_Work item:_
Transcribe only the lines of the listing below from the one holding "- Drop-seq uses brittle resin for the bead." through the one holding "- Therefore, the", inclusive, without any change.

_Listed entries:_
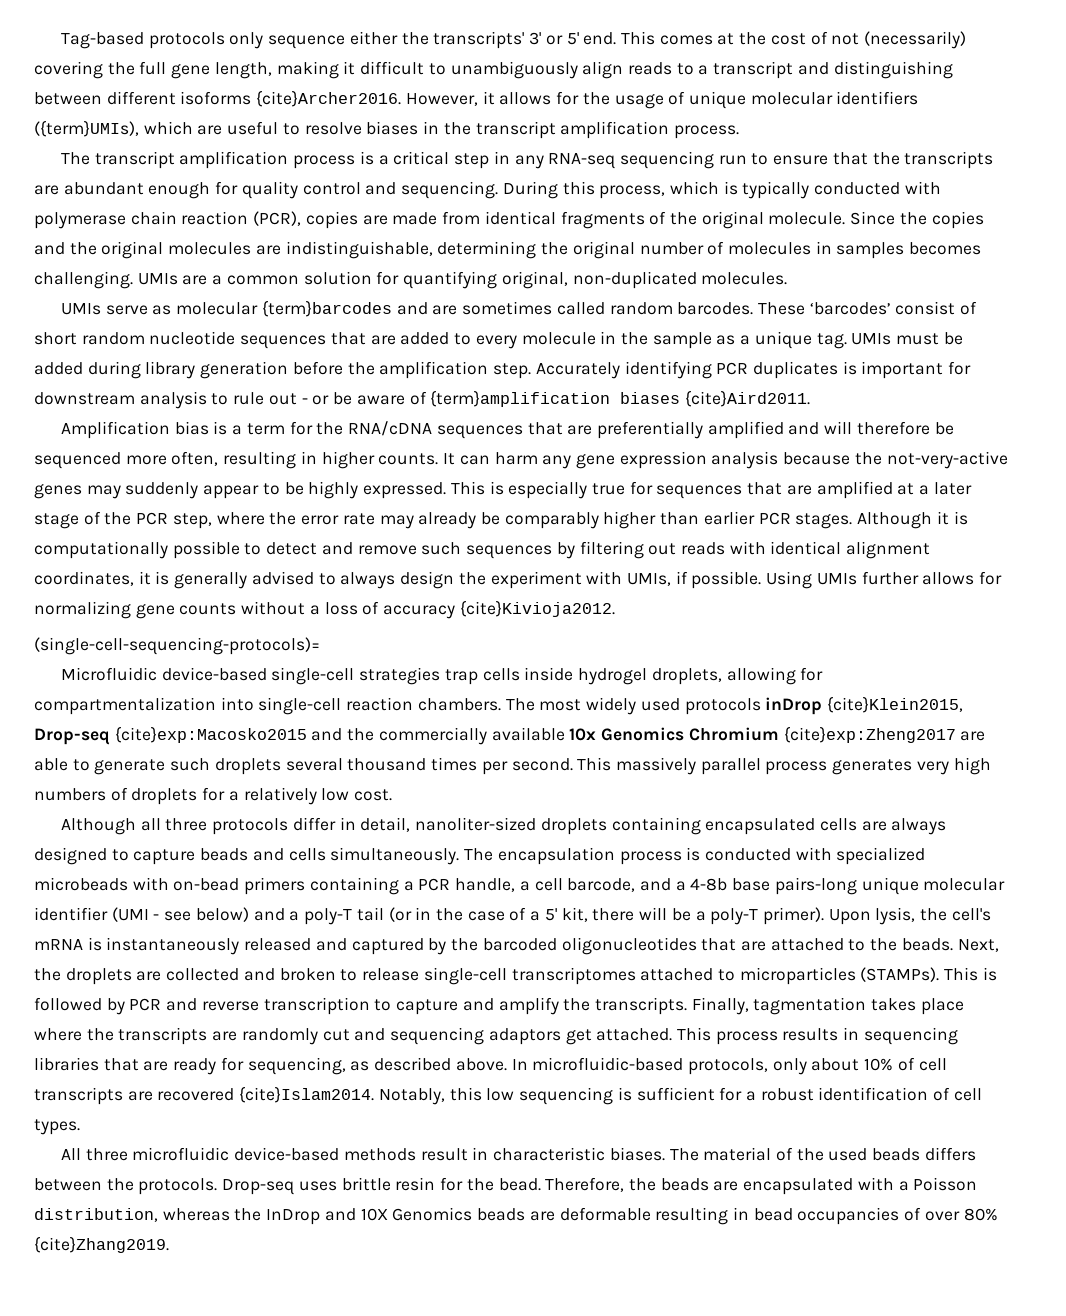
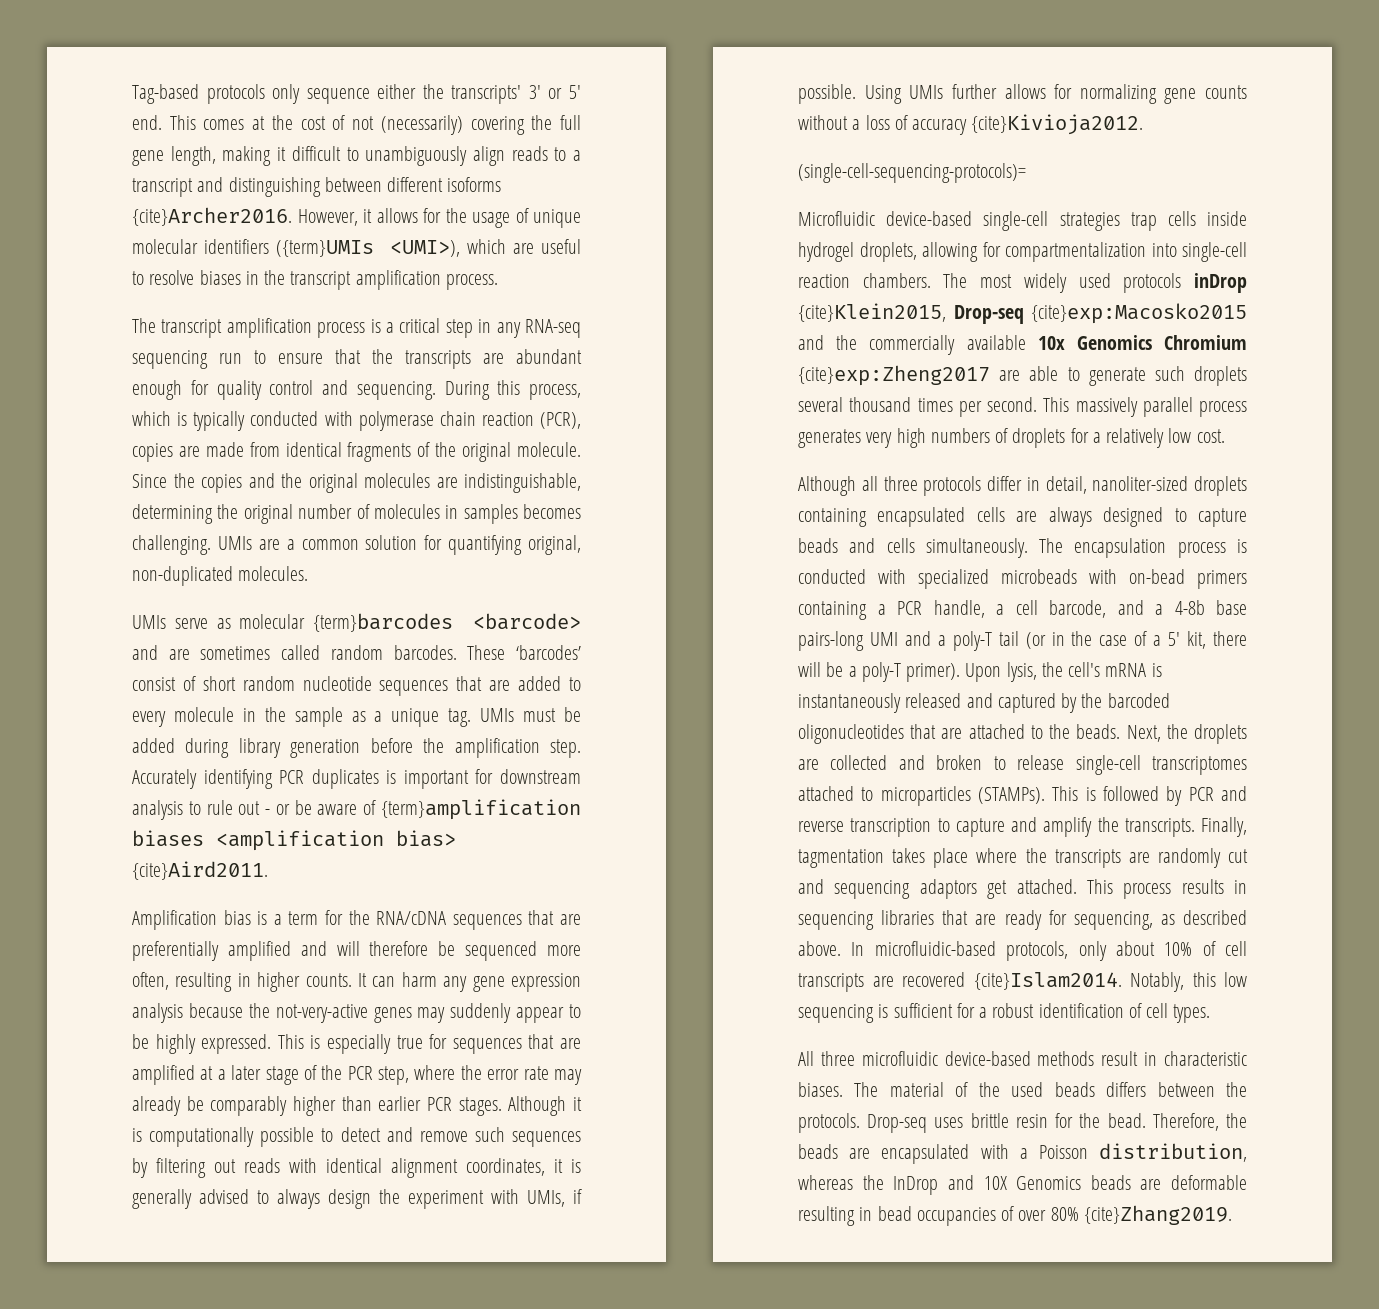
- However, it allows for the usage of unique molecular identifiers ({term}UMIs), which are useful to resolve biases in the transcript amplification process.
+ However, it allows for the usage of unique molecular identifiers ({term}UMIs <UMI>), which are useful to resolve biases in the transcript amplification process.
- UMIs serve as molecular {term}barcodes and are sometimes called random barcodes.
+ UMIs serve as molecular {term}barcodes <barcode> and are sometimes called random barcodes.
- Accurately identifying PCR duplicates is important for downstream analysis to rule out - or be aware of {term}amplification biases {cite}Aird2011.
+ Accurately identifying PCR duplicates is important for downstream analysis to rule out - or be aware of {term}amplification biases <amplification bias> {cite}Aird2011.
- The encapsulation process is conducted with specialized microbeads with on-bead primers containing a PCR handle, a cell barcode, and a 4-8b base pairs-long unique molecular identifier (UMI - see below) and a poly-T tail (or in the case of a 5' kit, there will be a poly-T primer).
+ The encapsulation process is conducted with specialized microbeads with on-bead primers containing a PCR handle, a cell barcode, and a 4-8b base pairs-long UMI and a poly-T tail (or in the case of a 5' kit, there will be a poly-T primer).

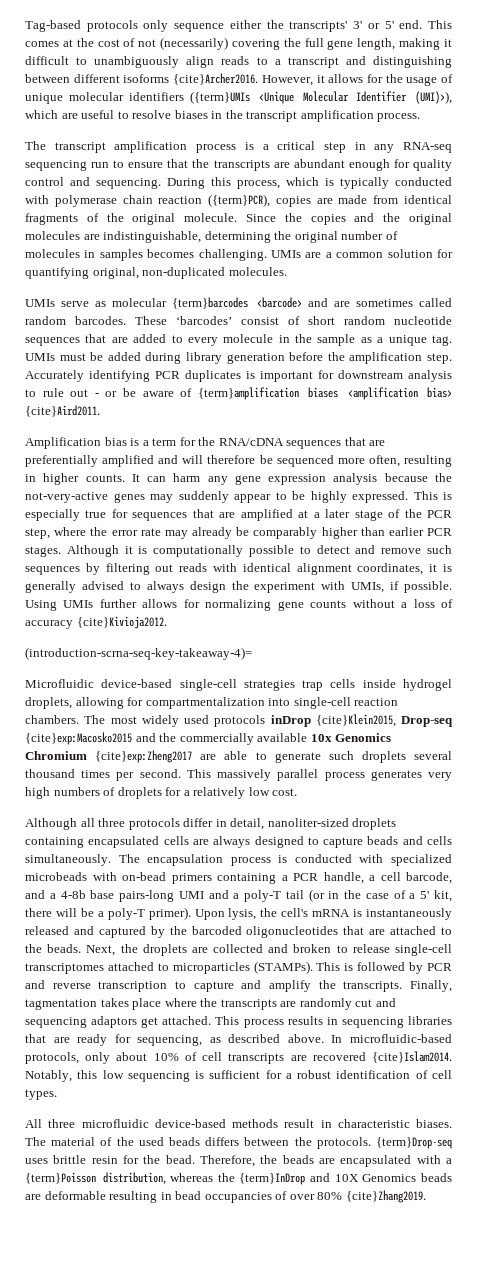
- However, it allows for the usage of unique molecular identifiers ({term}UMIs <UMI>), which are useful to resolve biases in the transcript amplification process.
+ However, it allows for the usage of unique molecular identifiers ({term}UMIs <Unique Molecular Identifier (UMI)>), which are useful to resolve biases in the transcript amplification process.
- During this process, which is typically conducted with polymerase chain reaction (PCR), copies are made from identical fragments of the original molecule.
+ During this process, which is typically conducted with polymerase chain reaction ({term}PCR), copies are made from identical fragments of the original molecule.
- (single-cell-sequencing-protocols)=
+ (introduction-scrna-seq-key-takeaway-4)=
- Drop-seq uses brittle resin for the bead.
+ {term}Drop-seq uses brittle resin for the bead.
- Therefore, the beads are encapsulated with a Poisson distribution, whereas the InDrop and 10X Genomics beads are deformable resulting in bead occupancies of over 80% {cite}Zhang2019.
+ Therefore, the beads are encapsulated with a {term}Poisson distribution, whereas the {term}InDrop and 10X Genomics beads are deformable resulting in bead occupancies of over 80% {cite}Zhang2019.

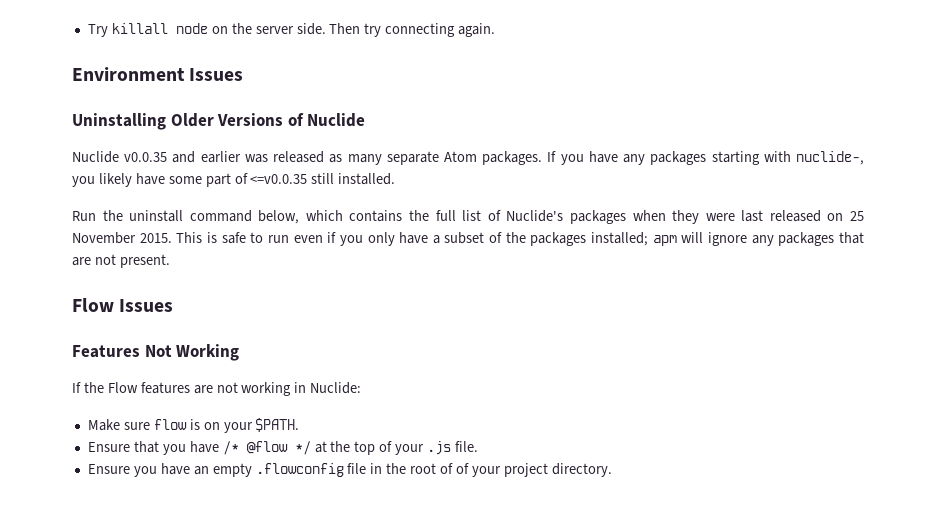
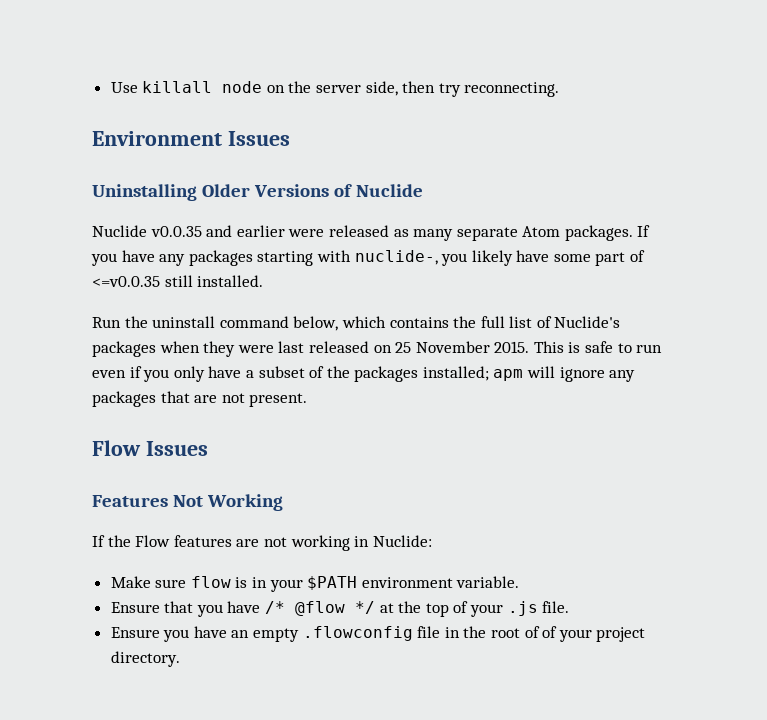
- Try killall node on the server side. Then try connecting again.
+ Use killall node on the server side, then try reconnecting.
- Nuclide v0.0.35 and earlier was released as many separate Atom packages.
+ Nuclide v0.0.35 and earlier were released as many separate Atom packages.
- Make sure flow is on your $PATH.
+ Make sure flow is in your $PATH environment variable.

_Response area:_
- Drop-seq uses brittle resin for the bead.
+ {term}Drop-seq uses brittle resin for the bead.
- Therefore, the beads are encapsulated with a Poisson distribution, whereas the InDrop and 10X Genomics beads are deformable resulting in bead occupancies of over 80% {cite}Zhang2019.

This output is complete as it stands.